The Voice (Botswana)

WILL THEY FIX MY BED?

- Richard Harriman

PLEASE, I need your help.

I bought a bed at a store in Gaborone but realised that the bed was not at all comfortabl­e to an extent that I have backache and waistache. The following day, I called the store and the salesperso­n tells me that it’s difficult to change the bed for me. Mind you, the bed has been with me for a week now but still I can’t understand why I don’t get help. I used my daughter’s name because I am not employed but able to pay. What do we do now?

When you say that you used your daughter’s name. I assume that means you bought the bed on hire purchase? The first problem is that you’ve placed a considerab­le burden on her. If you ever have problems paying, it’s your daughter that will pay the price, not you. I understand why sometimes this is done, some people have a bad credit history or other times they don’t have a bank account so they need someone else to sign the agreement but it’s important to understand what this means. It means that the person who signs on your behalf takes all the risks for you.

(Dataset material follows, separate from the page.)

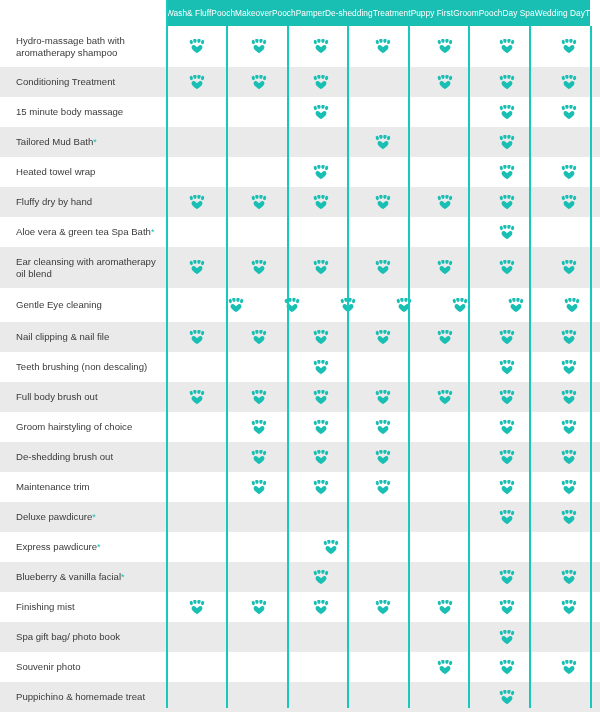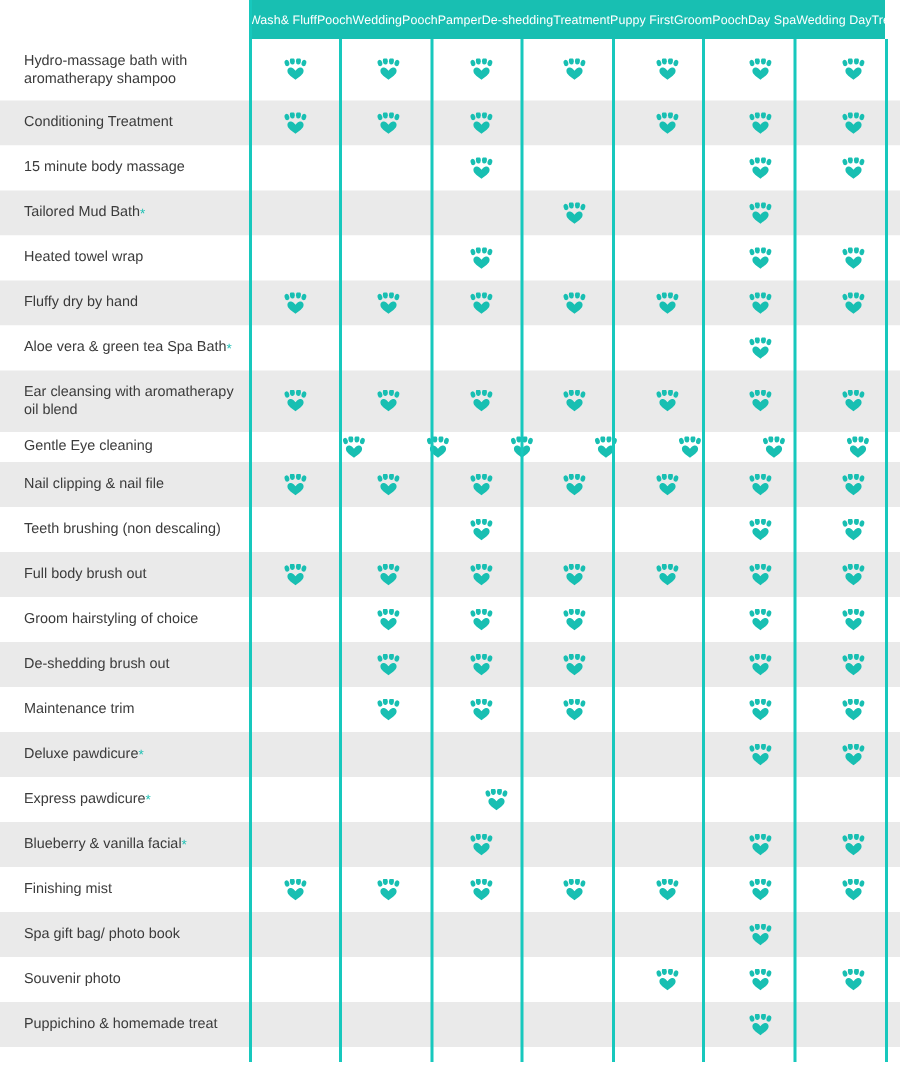"Wedding" span { text: Wedding -> Makeover }
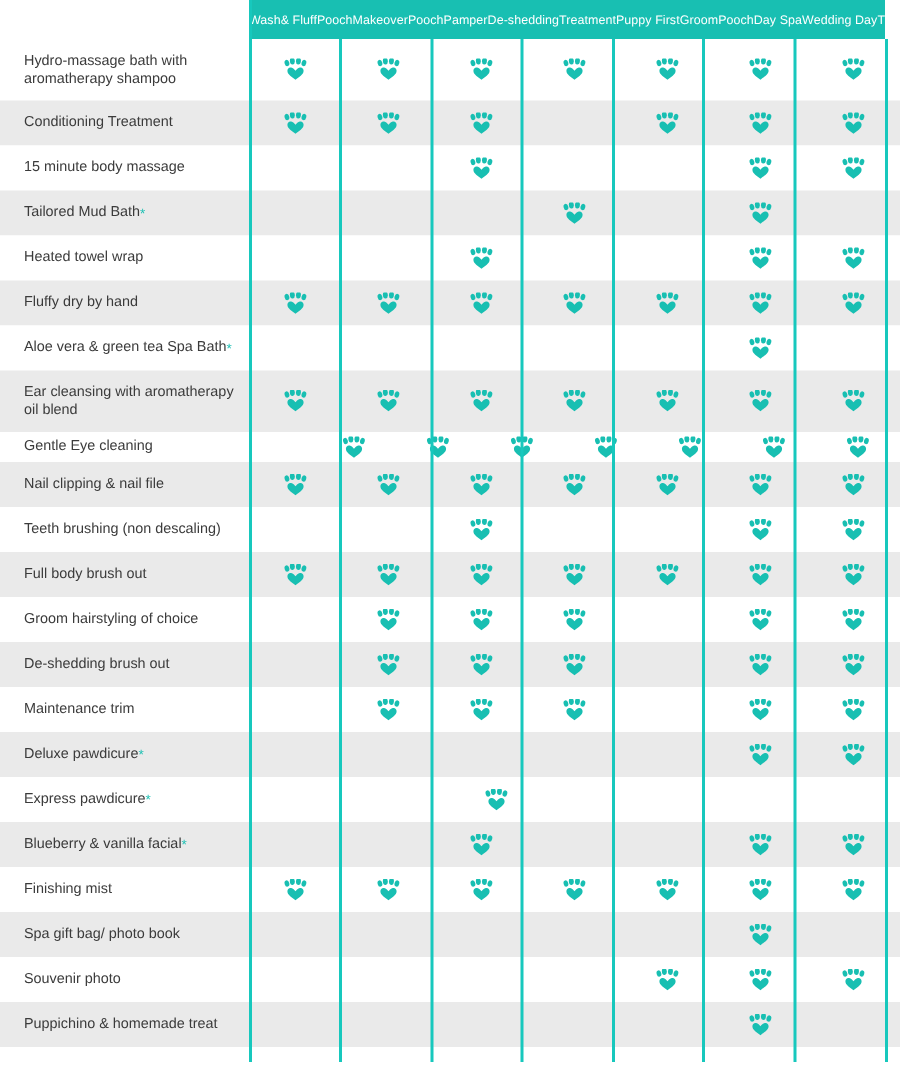"Gentle Eye cleaning" div.table-row { height: 20px -> 34px }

However, I suggest that your daughter contacts the store and she should remind them that the bed isn’t suitable and that Section 15 (1) of the Consumer Protection Act says very clearly that a “consumer has the right to receive goods which are of good quality, in good working order and free of defects”. It’s quite simple, despite the difficulty some stores have in understand­ing it, but a bed should function as a bed. You should be able to sleep in it in reasonable comfort for a reasonable length of time. It certainly shouldn’t give you backache.

The most important thing to know is very simple. Whatever happens, no matter how frustrated you and your daughter might become, no matter how long it takes for them to fix the bed, you mustn’t stop paying the instalment­s. That will just make matters much, much worse.